[Data excerpts]

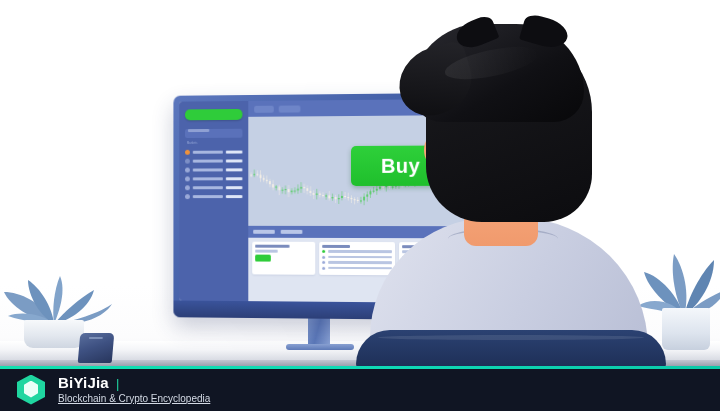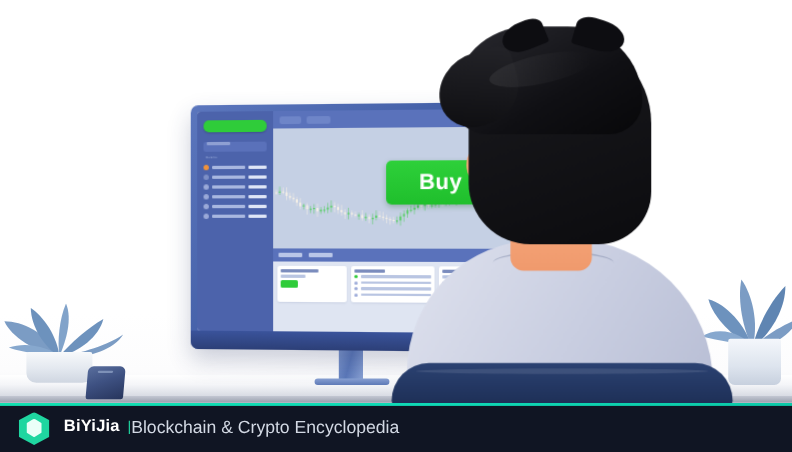--- a/index.html
+++ b/index.html
@@ -155,26 +155,26 @@
   
   #footer { position:absolute; left:0; top:366px; width:720px; height:45px;
             background:#101523; display:flex; align-items:center; padding:0 16px; }
   #footer .accent { position:absolute; left:0; top:0; width:100%; height:3px;
             background:linear-gradient(90deg,#12e0b0 0%,#0fd9b6 55%,#0bc9a8 100%); }
   #brand-logo { width:30px; height:34px; position:relative; flex:none; margin-right:12px; }
   .hexo, .hexi { position:absolute; left:50%; transform:translateX(-50%);
             clip-path:polygon(50% 0%,100% 25%,100% 75%,50% 100%,0% 75%,0% 25%); }
   .hexo { top:3px; width:28px; height:30px; background:#1fd6a0; }
   .hexi { top:9px; width:14px; height:17px; background:#eafff8; }
-  .brand-txt { display:flex; flex-direction:row; justify-content:flex-end; }
+  .brand-txt { display:flex; flex-direction:column; justify-content:flex-end; }
   .brand-line1 { display:flex; align-items:baseline; gap:7px; }
   #brand-name { color:#ffffff; font-size:15px; font-weight:bold; letter-spacing:.2px; }
   #brand-sep { color:#1fd6a0; font-size:13px; }
   #brand-url { color:#1fd6a0; font-size:12.5px; font-weight:bold; }
-  #brand-tag { color:#d3d9e4; font-size:16px; margin-top:2px; }
+  #brand-tag { color:#d3d9e4; font-size:10px; margin-top:2px;text-decoration:underline; }
   #dot-grid { margin-left:auto; display:grid; grid-template-columns:repeat(3,6px);
             grid-template-rows:repeat(3,6px); gap:5px; }
 </style>
 </head>
 <body>
 
 <div id="scene">
 
   <div class="room-bg"></div>
   <div class="desk"></div>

*ABOUT THIS TASK*:
Return the entries verbatim without images.

*FINAL ANSWER*:
--- a/index.html
+++ b/index.html
@@ -155,26 +155,26 @@
   
   #footer { position:absolute; left:0; top:366px; width:720px; height:45px;
             background:#101523; display:flex; align-items:center; padding:0 16px; }
   #footer .accent { position:absolute; left:0; top:0; width:100%; height:3px;
             background:linear-gradient(90deg,#12e0b0 0%,#0fd9b6 55%,#0bc9a8 100%); }
   #brand-logo { width:30px; height:34px; position:relative; flex:none; margin-right:12px; }
   .hexo, .hexi { position:absolute; left:50%; transform:translateX(-50%);
             clip-path:polygon(50% 0%,100% 25%,100% 75%,50% 100%,0% 75%,0% 25%); }
   .hexo { top:3px; width:28px; height:30px; background:#1fd6a0; }
   .hexi { top:9px; width:14px; height:17px; background:#eafff8; }
-  .brand-txt { display:flex; flex-direction:row; justify-content:flex-end; }
+  .brand-txt { display:flex; flex-direction:column; justify-content:flex-end; }
   .brand-line1 { display:flex; align-items:baseline; gap:7px; }
   #brand-name { color:#ffffff; font-size:15px; font-weight:bold; letter-spacing:.2px; }
   #brand-sep { color:#1fd6a0; font-size:13px; }
   #brand-url { color:#1fd6a0; font-size:12.5px; font-weight:bold; }
-  #brand-tag { color:#d3d9e4; font-size:16px; margin-top:2px; }
+  #brand-tag { color:#d3d9e4; font-size:10px; margin-top:2px;text-decoration:underline; }
   #dot-grid { margin-left:auto; display:grid; grid-template-columns:repeat(3,6px);
             grid-template-rows:repeat(3,6px); gap:5px; }
 </style>
 </head>
 <body>
 
 <div id="scene">
 
   <div class="room-bg"></div>
   <div class="desk"></div>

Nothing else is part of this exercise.